Hackers, start your modems please

OpenHack III, a computer-hacking contest sponsored by eWeek magazine, featured some stiff competition when it opened last Monday. In one corner is Argus Systems Group, maker of a computer security product called PitBull that the company claims is virtually impenetrable.

In the other is an army of hackers who have two weeks to try to break into a PitBull-protected system and win a cash prize, courtesy of Argus (www.argus-systems.com). Hacking contests have been going on since the mid-1980s, but Argus has raised the stakes this time with a $50,000 prize, in an effort to validate a product it believes - and many experts agree - is the Fort Knox of computer security. Argus thought of giving a car away - but realized from past hacking contests that participants aren't always old enough to drive.

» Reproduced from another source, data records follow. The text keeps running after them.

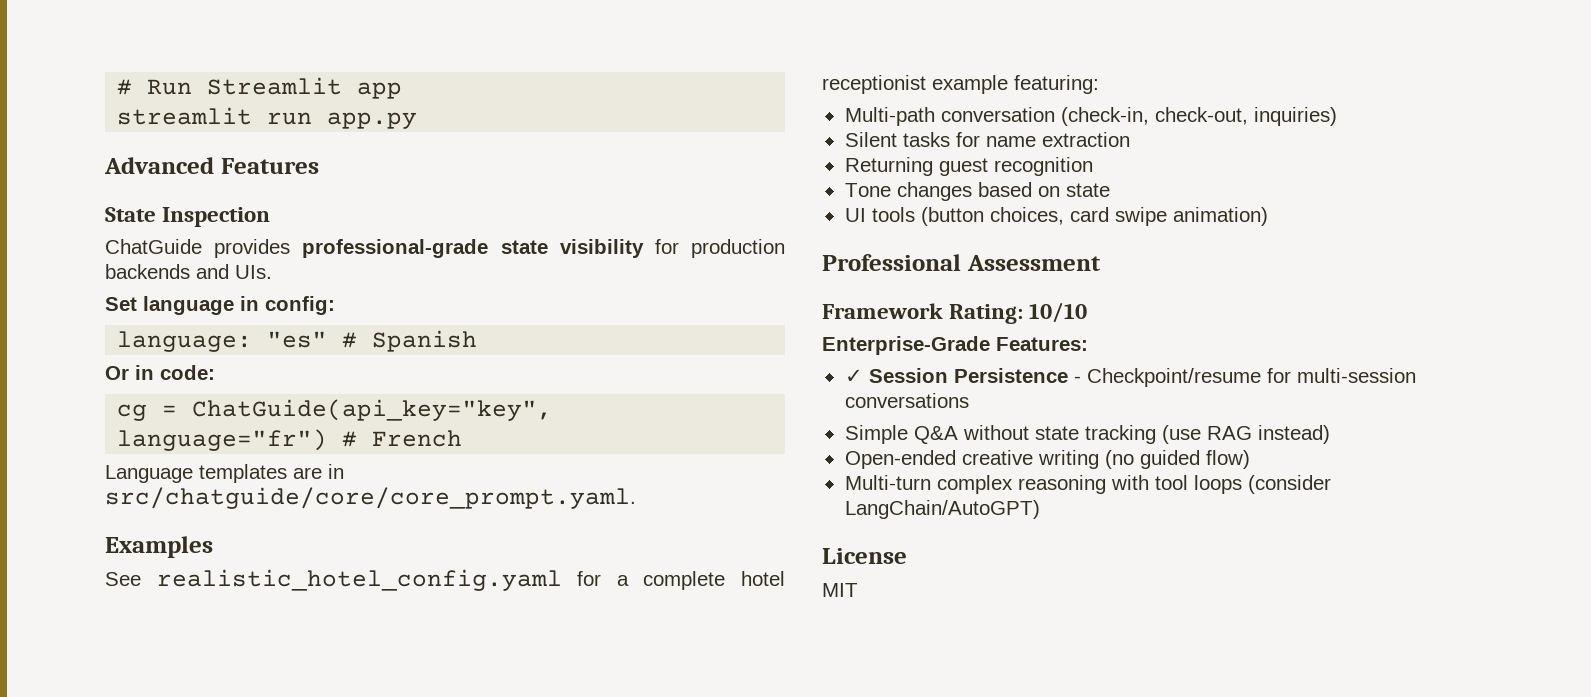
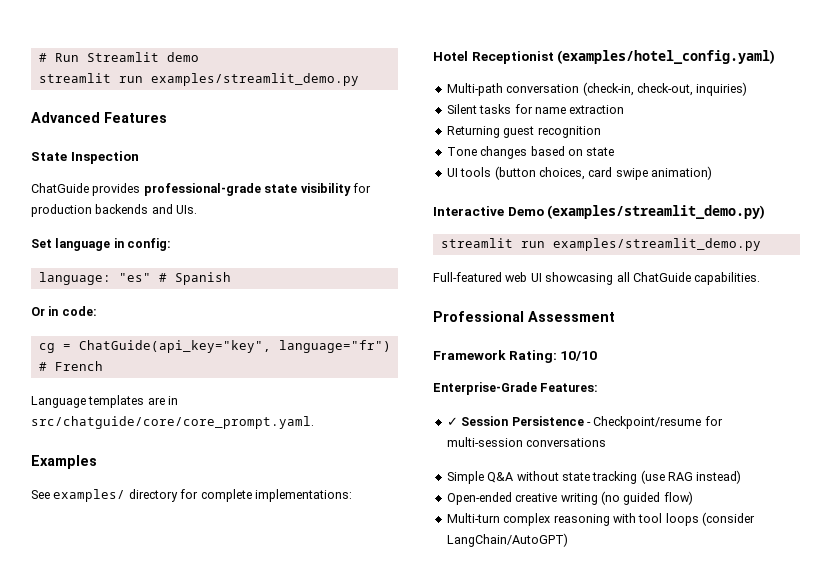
- # Run Streamlit app
- streamlit run app.py
+ # Run Streamlit demo
+ streamlit run examples/streamlit_demo.py
- See realistic_hotel_config.yaml for a complete hotel receptionist example featuring:
+ See examples/ directory for complete implementations:
+ Hotel Receptionist (examples/hotel_config.yaml)
+ Interactive Demo (examples/streamlit_demo.py)
+ streamlit run examples/streamlit_demo.py
+ Full-featured web UI showcasing all ChatGuide capabilities.
- License
- MIT

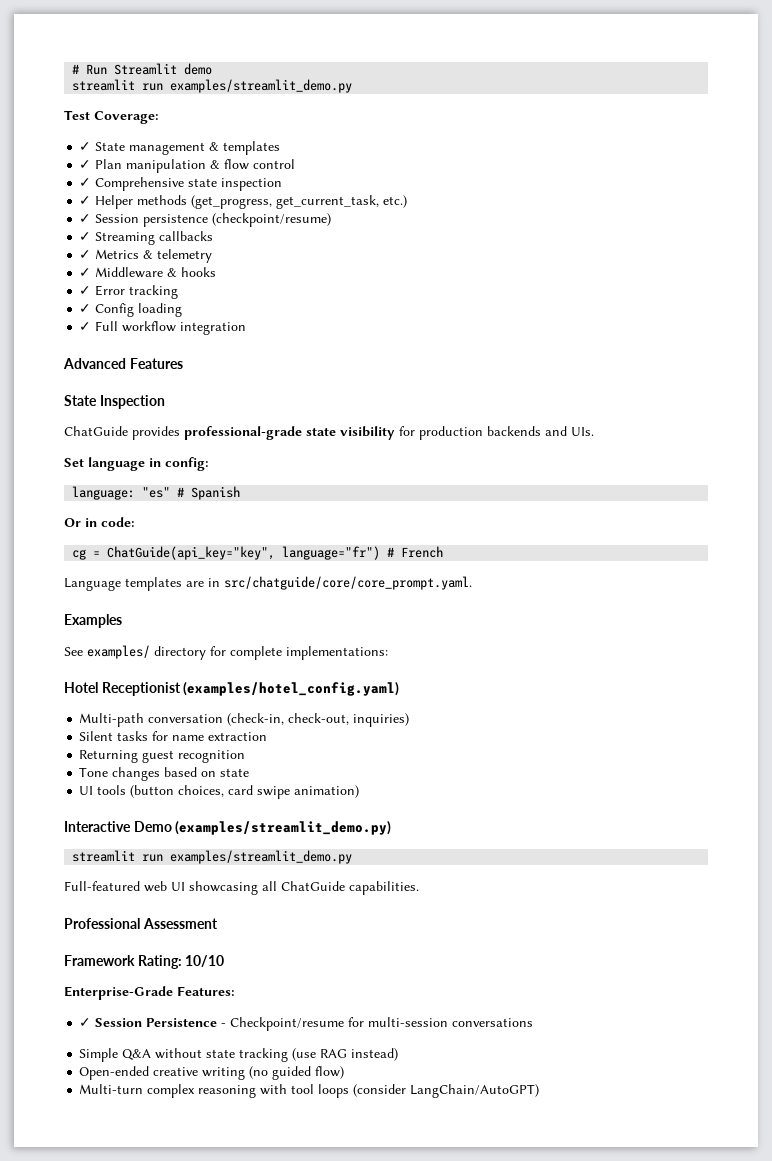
+ Test Coverage:
+ ✓ State management & templates
+ ✓ Plan manipulation & flow control
+ ✓ Comprehensive state inspection
+ ✓ Helper methods (get_progress, get_current_task, etc.)
+ ✓ Session persistence (checkpoint/resume)
+ ✓ Streaming callbacks
+ ✓ Metrics & telemetry
+ ✓ Middleware & hooks
+ ✓ Error tracking
+ ✓ Config loading
+ ✓ Full workflow integration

Hackers generally try to access computer operating systems by exploiting holes in the applications the systems run, and most security products try to plug those holes. But PitBull protects the operating systems themselves, making it virtually impossible for a hacker to gain access. In recent contests in Las Vegas and Munich, Germany, hackers failed to break into Argus-protected systems. But hackers have always shown resilience in the face of attempts to defeat them. Eric Lundquist, eWeek's editor-in-chief, says no system is perfectly secure. "I like that old rodeo saying: 'There's never been a horse that can't be rode, there's never been a rider that can't be throwed,' " he says.

Most hacking competitions are lighthearted affairs, with hackers and security experts swapping tales and friendly advice. But the contests have serious implications. Big e-commerce companies like Yahoo and eBay have been hit by hackers, and some smaller companies are struggling to persuade customers that their sites are safe places to make purchases.

Argus hopes the contest will prove the worth of its product. But many in the computer-security community think hacking competitions prove little because the cleverest, most dangerous hackers stay away or are reluctant to reveal their secrets - a requirement to claim the prize.

"If you have the skills to break into a product that's secure, are you going to announce it to the world, or are you going to keep those skills to yourself?" says Jeff Moss, a hacker and security expert at Blackhat, a computer company based in Seattle.

Randy Sandone, the chief executive at Argus, acknowledges the test is imperfect. "Even if we survive the two weeks without breaches, we're not going to claim that the our system is fundamentally impenetrable," he says. Nevertheless, the contest gives incentive to "some pretty serious people to give [the system] a good thrashing."